Em outro trecho do parecer, destaca-se o baixo potencial patogênico dos artefatos de fibrocimento, como as tubulações de CA. “Não existe na literatura médica mundial nenhum estudo científico sério que comprove, seja do ponto de vista clínico, estatístico ou epidemiológico, qualquer risco à saúde pública que possa ser causado por exposições domésticas, ambientais ou ocupacionais aos artefatos que contenham amianto agregado. O amianto, da forma em que é utilizado no Brasil, agregado ao cimento ou a resinas, não representa nenhum risco à saúde pública ou ambiental, não se justificando qualquer ideia que venha a restringir o seu uso, em condições seguras”.
O pesquisador mestre em engenharia mineral e coordenador de tratamento de minérios na UFG (Universidade Federal de Goiás) do município de Catalão, André Carlos Silva, também desconhece qualquer pesquisa conclusiva que correlacione a ingestão da água que percorre as tubulações feitas de cimento amianto com a incidência de algum tipo de câncer ou até mesmo asbestose [doença causada pela inalação de partículas de amianto] quando exposto todos os dias ao minério e se a poeira da extração for prolongada a quantidade de fibras no organismo é renovada e fica acumulada. “A principal forma de contaminação pelo amianto é a inalação de suas fibras. Não conheço estudos que apontem que a ingestão da água advinda de redes de CA possa causar câncer”, disse em entrevista.
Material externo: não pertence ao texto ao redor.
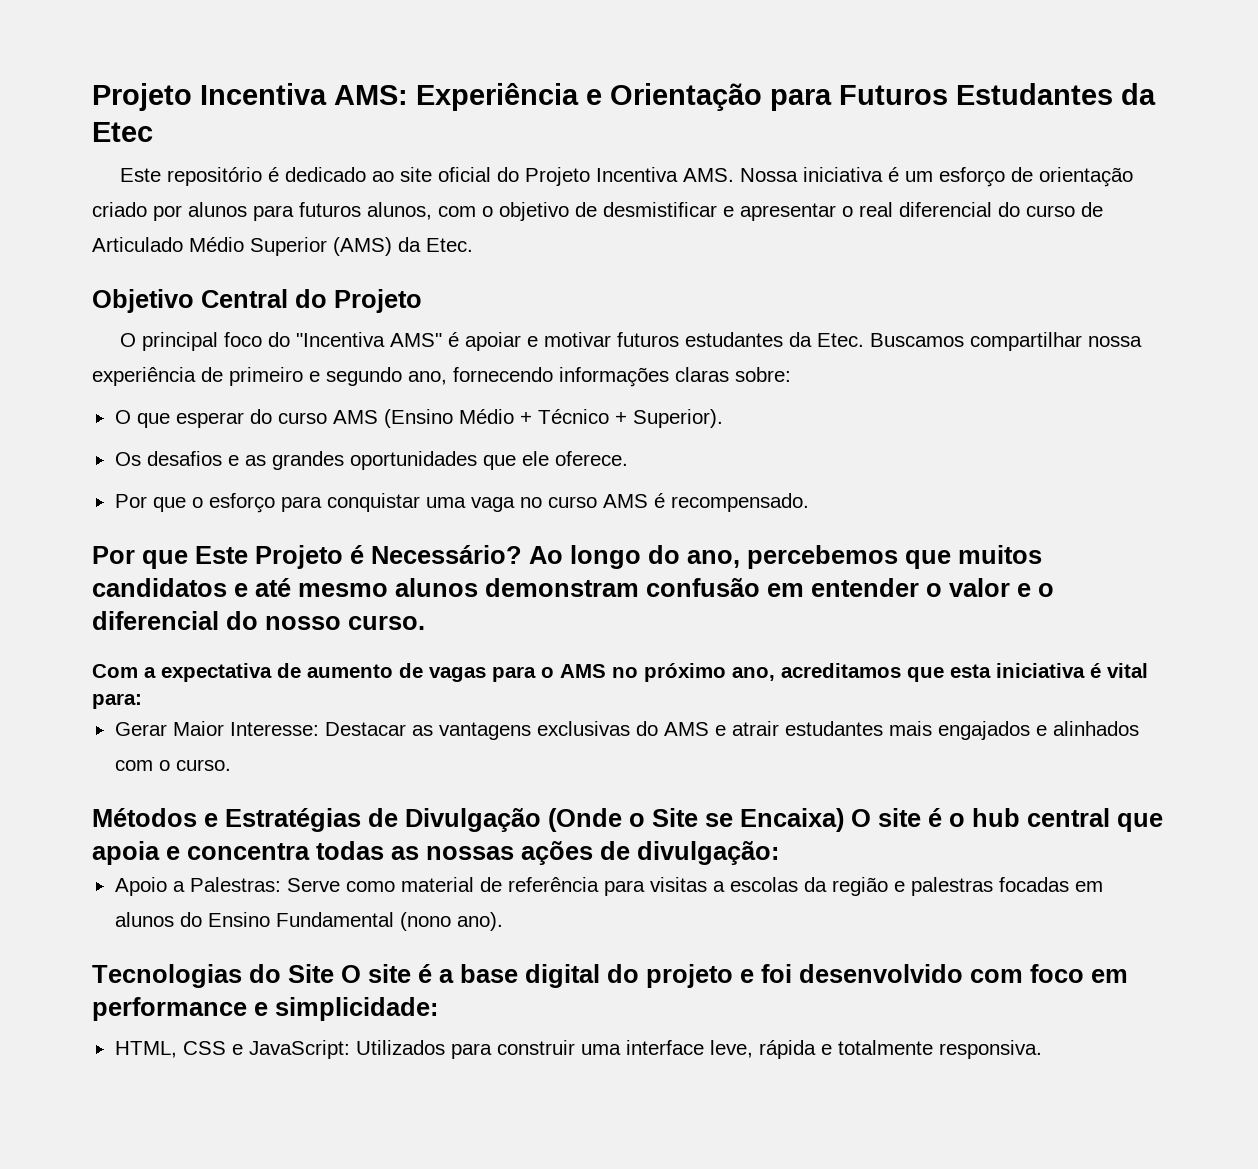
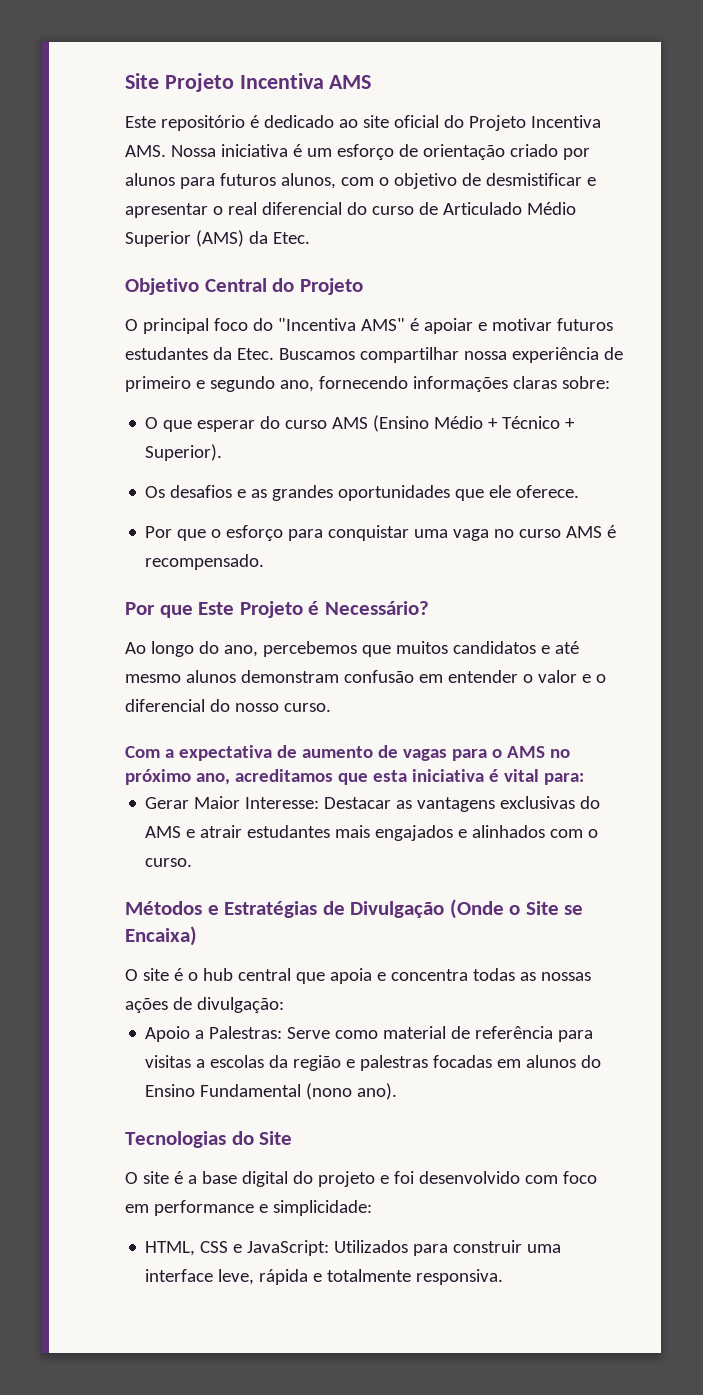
- Projeto Incentiva AMS: Experiência e Orientação para Futuros Estudantes da Etec
+ Site Projeto Incentiva AMS
- Por que Este Projeto é Necessário? Ao longo do ano, percebemos que muitos candidatos e até mesmo alunos demonstram confusão em entender o valor e o diferencial do nosso curso.
+ Por que Este Projeto é Necessário?
+ Ao longo do ano, percebemos que muitos candidatos e até mesmo alunos demonstram confusão em entender o valor e o diferencial do nosso curso.
- Métodos e Estratégias de Divulgação (Onde o Site se Encaixa) O site é o hub central que apoia e concentra todas as nossas ações de divulgação:
+ Métodos e Estratégias de Divulgação (Onde o Site se Encaixa)
+ O site é o hub central que apoia e concentra todas as nossas ações de divulgação:
- Tecnologias do Site O site é a base digital do projeto e foi desenvolvido com foco em performance e simplicidade:
+ Tecnologias do Site
+ O site é a base digital do projeto e foi desenvolvido com foco em performance e simplicidade:

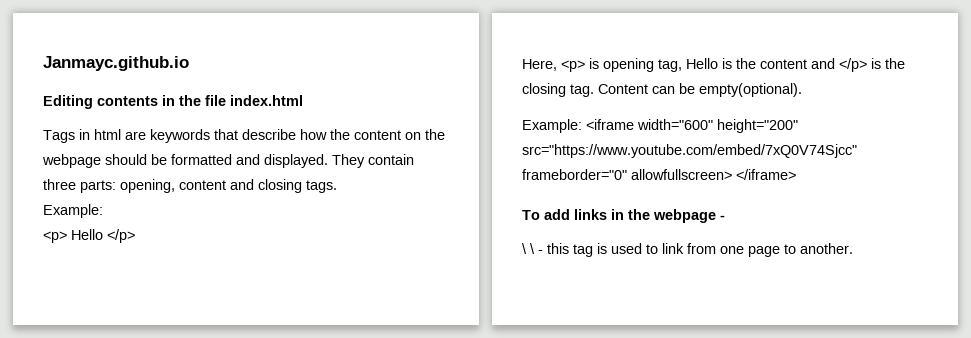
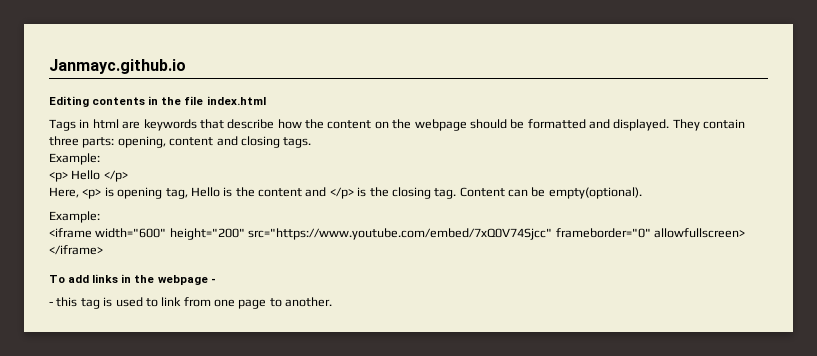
  Content can be empty(optional).
- Example: <iframe width="600" height="200" src="https://www.youtube.com/embed/7xQ0V74Sjcc" frameborder="0" allowfullscreen> </iframe>
+ Example:
+ <iframe width="600" height="200" src="https://www.youtube.com/embed/7xQ0V74Sjcc" frameborder="0" allowfullscreen> </iframe>
- \ \ - this tag is used to link from one page to another.
+ - this tag is used to link from one page to another.

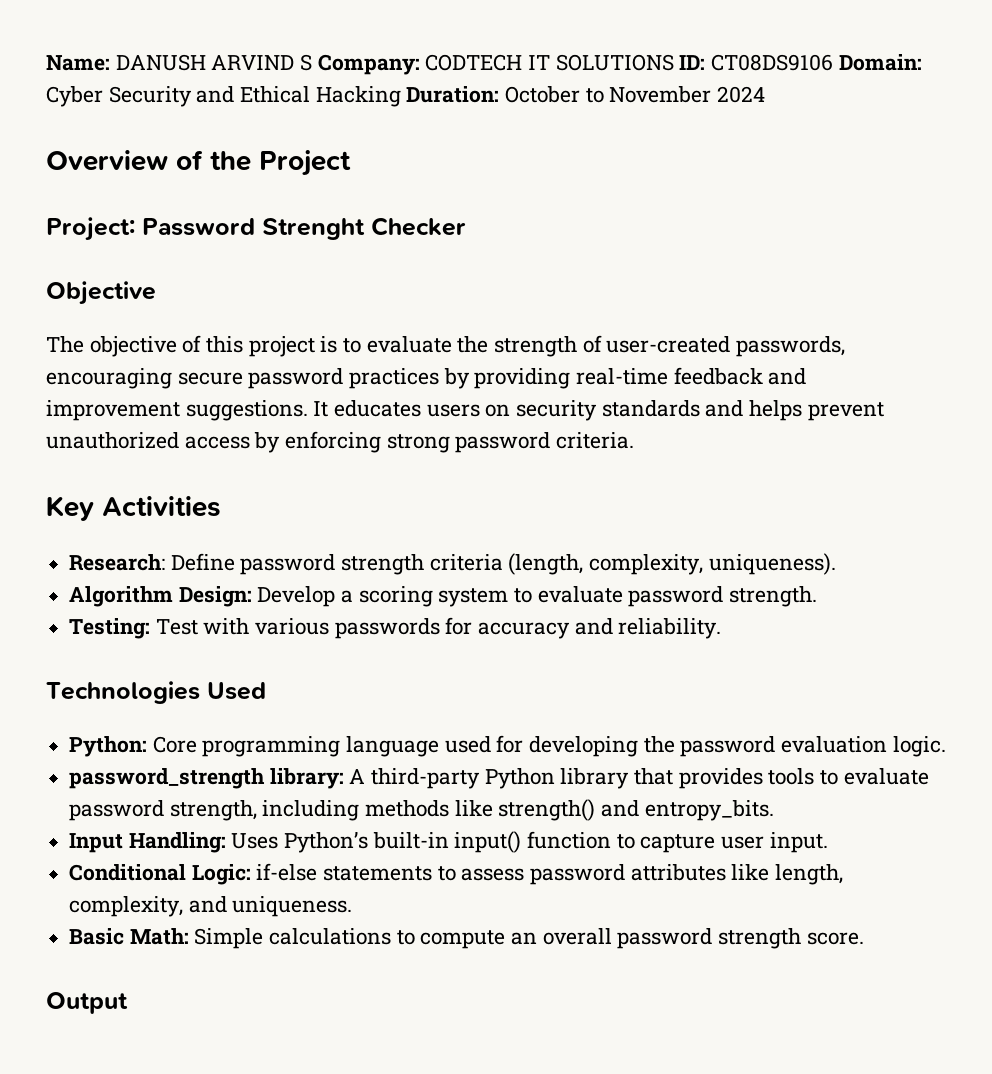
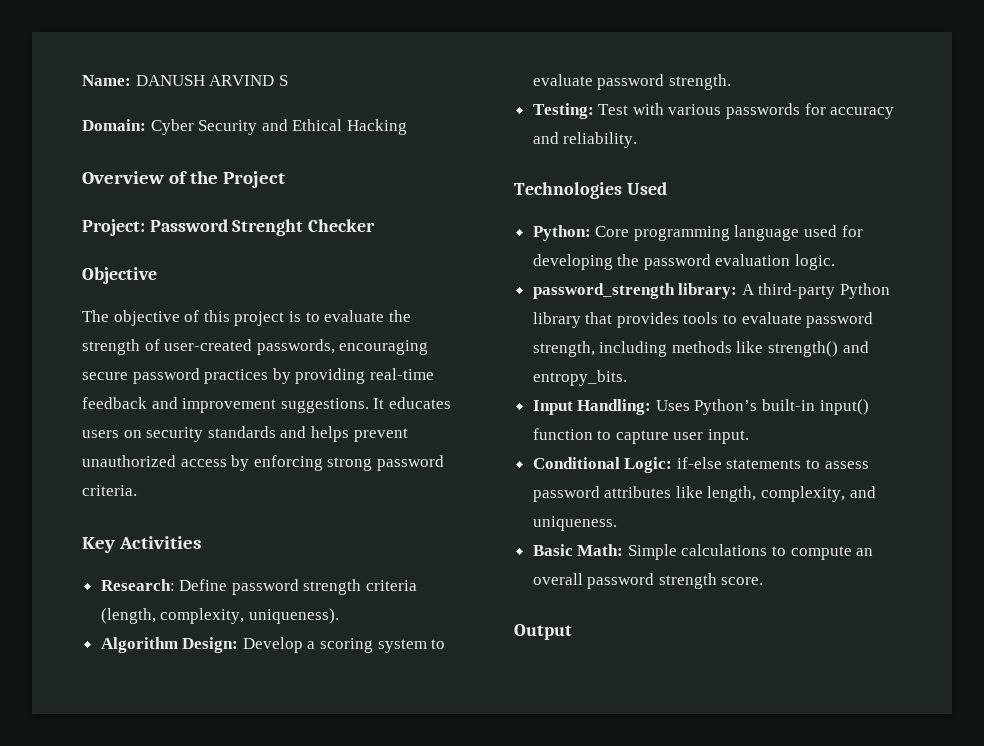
- Name: DANUSH ARVIND S Company: CODTECH IT SOLUTIONS ID: CT08DS9106 Domain: Cyber Security and Ethical Hacking Duration: October to November 2024
+ Name: DANUSH ARVIND S
+ Domain: Cyber Security and Ethical Hacking

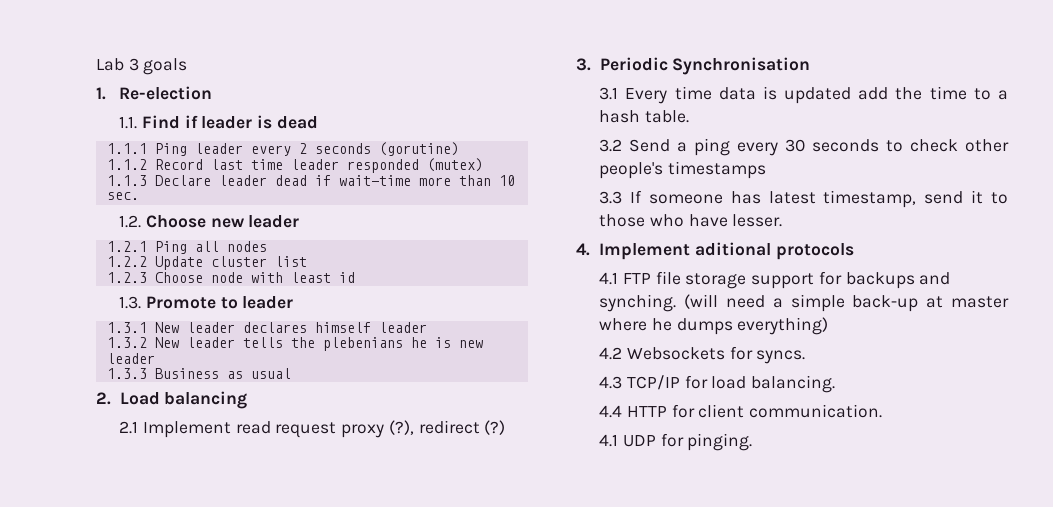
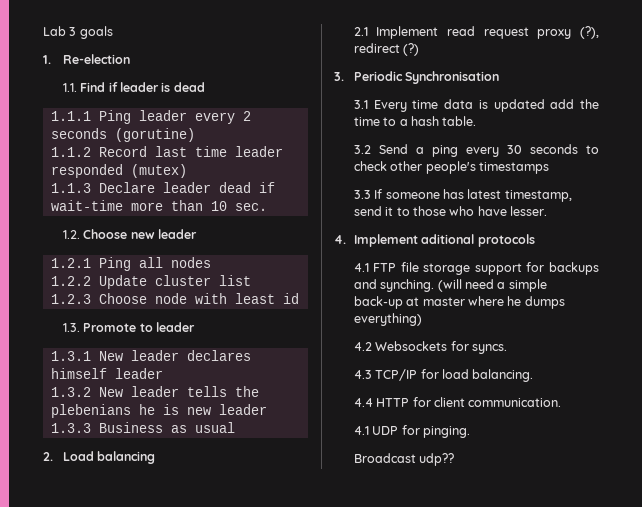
+ Broadcast udp??

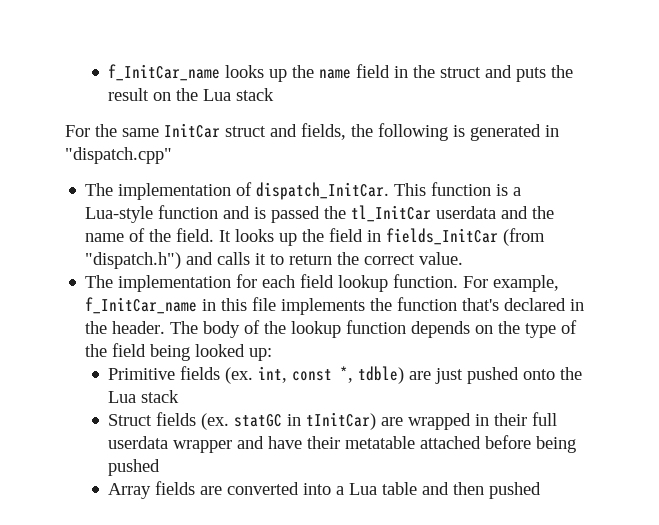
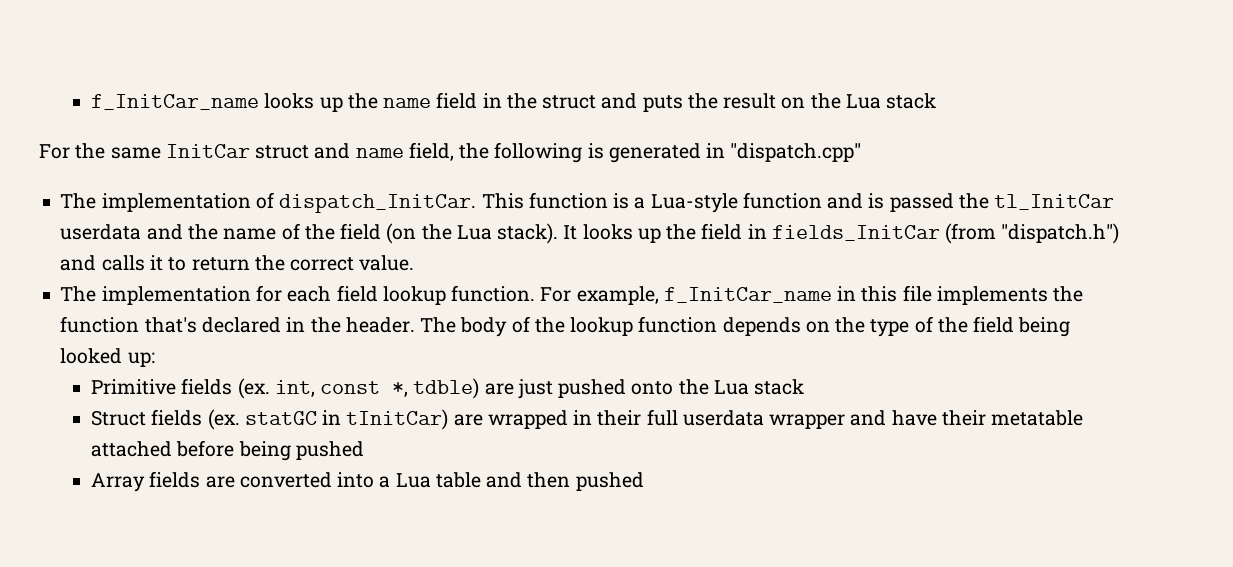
- For the same InitCar struct and fields, the following is generated in "dispatch.cpp"
+ For the same InitCar struct and name field, the following is generated in "dispatch.cpp"
- This function is a Lua-style function and is passed the tl_InitCar userdata and the name of the field.
+ This function is a Lua-style function and is passed the tl_InitCar userdata and the name of the field (on the Lua stack).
Além disso, um levantamento feito pelo Instituto Crisotila Brasil aponta os estudos científicos realizados em diversos países que ainda utilizam redes de água de cimento amianto, como Estados Unidos e Canadá, os quais concluem que não há evidências consistentes e convincentes do aumento do risco de câncer atribuível à ingestão de água de consumo, mesmo quando as concentrações de amianto foram relativamente altas. Um estudo realizado no estado de Illinois (EUA) em 15 sistemas de abastecimento de água não apresentou diferenças significativas nas quantidades de amianto na água antes e depois de passar pela rede de CA.
Uma nova realidade
Com uma mudança de foco e de postura, na atual gestão, a Sanesul conquistou um lugar de destaque em âmbito nacional. Essa nova realidade está mudando, de vez, o cenário do saneamento em Dourados e nas demais cidades do interior de Mato Grosso do Sul. Somente em Dourados a Sanesul investe R$ 150,3 milhões e deverá ter este montante aumentado em mais R$ 119 milhões com a liberação de recursos da 4ª seleção do PAC 2.
Atualmente, são R$ 6 milhões em desenvolvimento institucional, como a aquisição de picapes, caminhões, retroescavadeiras e melhorias prediais, entre outros. Para a melhoria e ampliação do sistema de abastecimento de água, estão sendo investidos cerca de R$ 40 milhões, que irão garantir a manutenção da qualidade da água distribuída para toda a população e acompanhar o crescimento da cidade. E no setor de coleta e tratamento de esgoto, Dourados recebe mais R$ 104,1 milhões, de recursos próprios, estaduais e federais, fazendo com que o município tenha, ao final de 2014, índice de cobertura da rede de esgoto de 85%.
Para José Carlos Barbosa, os investimentos em Dourados sintetizam a meta histórica da empresa, que é a de investir em oito anos R$ 1 bilhão no saneamento de Mato Grosso do Sul. “As ações e os números da Sanesul confirmam cada vez mais seu papel como principal agente do saneamento básico em nosso estado”, afirma.